● Data for this exercise
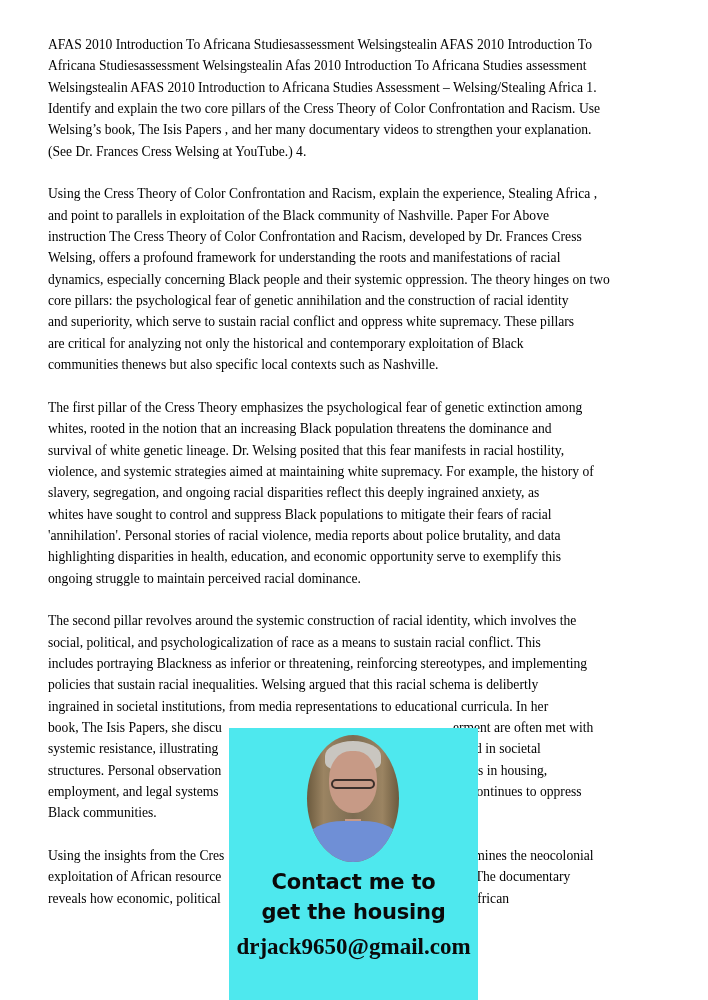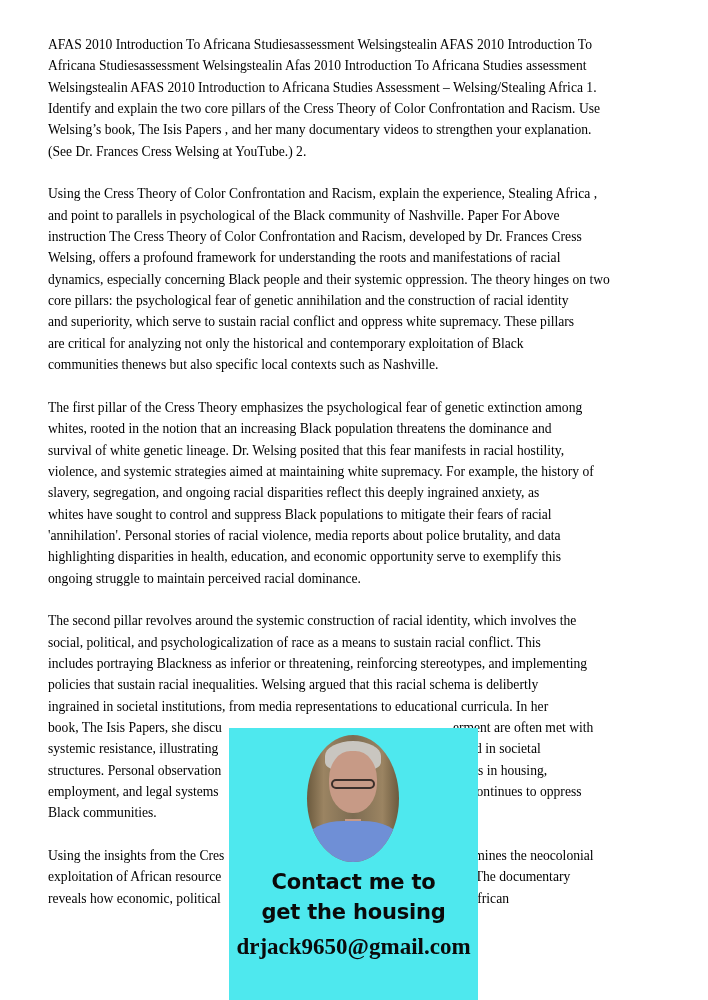--- a/index.html
+++ b/index.html
@@ -48,7 +48,7 @@
     <div class="line">Welsingstealin AFAS 2010 Introduction to Africana Studies Assessment – Welsing/Stealing Africa 1.</div>
     <div class="line">Identify and explain the two core pillars of the Cress Theory of Color Confrontation and Racism. Use</div>
     <div class="line">Welsing’s book, The Isis Papers , and her many documentary videos to strengthen your explanation.</div>
-    <div class="line">(See Dr. Frances Cress Welsing at YouTube.) 2.</div>
+    <div class="line">(See Dr. Frances Cress Welsing at YouTube.) 4.</div>
   </div>
   <div class="para">
     <div class="line">Using the Cress Theory of Color Confrontation and Racism, explain the experience, Stealing Africa ,</div>

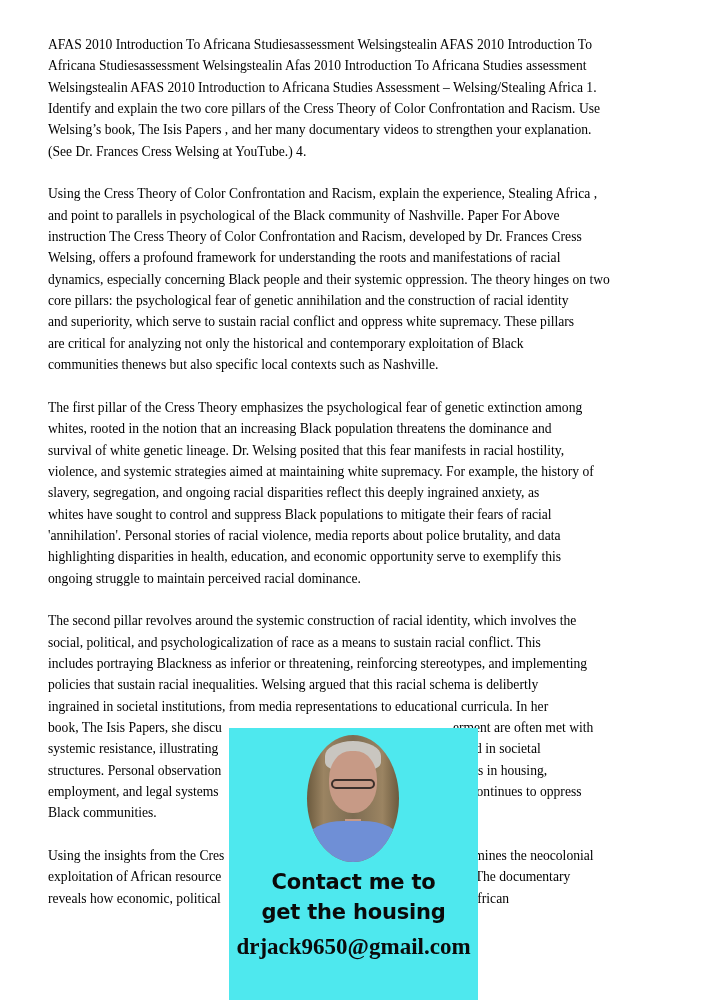--- a/index.html
+++ b/index.html
@@ -52,7 +52,7 @@
   </div>
   <div class="para">
     <div class="line">Using the Cress Theory of Color Confrontation and Racism, explain the experience, Stealing Africa ,</div>
-    <div class="line">and point to parallels in psychological of the Black community of Nashville. Paper For Above</div>
+    <div class="line">and point to parallels in exploitation of the Black community of Nashville. Paper For Above</div>
     <div class="line">instruction The Cress Theory of Color Confrontation and Racism, developed by Dr. Frances Cress</div>
     <div class="line">Welsing, offers a profound framework for understanding the roots and manifestations of racial</div>
     <div class="line">dynamics, especially concerning Black people and their systemic oppression. The theory hinges on two</div>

● What this task involves
Exclude the pictures and give back the rest of the data above exactly as written.

● Finished exercise
--- a/index.html
+++ b/index.html
@@ -48,7 +48,7 @@
     <div class="line">Welsingstealin AFAS 2010 Introduction to Africana Studies Assessment – Welsing/Stealing Africa 1.</div>
     <div class="line">Identify and explain the two core pillars of the Cress Theory of Color Confrontation and Racism. Use</div>
     <div class="line">Welsing’s book, The Isis Papers , and her many documentary videos to strengthen your explanation.</div>
-    <div class="line">(See Dr. Frances Cress Welsing at YouTube.) 2.</div>
+    <div class="line">(See Dr. Frances Cress Welsing at YouTube.) 4.</div>
   </div>
   <div class="para">
     <div class="line">Using the Cress Theory of Color Confrontation and Racism, explain the experience, Stealing Africa ,</div>

--- a/index.html
+++ b/index.html
@@ -52,7 +52,7 @@
   </div>
   <div class="para">
     <div class="line">Using the Cress Theory of Color Confrontation and Racism, explain the experience, Stealing Africa ,</div>
-    <div class="line">and point to parallels in psychological of the Black community of Nashville. Paper For Above</div>
+    <div class="line">and point to parallels in exploitation of the Black community of Nashville. Paper For Above</div>
     <div class="line">instruction The Cress Theory of Color Confrontation and Racism, developed by Dr. Frances Cress</div>
     <div class="line">Welsing, offers a profound framework for understanding the roots and manifestations of racial</div>
     <div class="line">dynamics, especially concerning Black people and their systemic oppression. The theory hinges on two</div>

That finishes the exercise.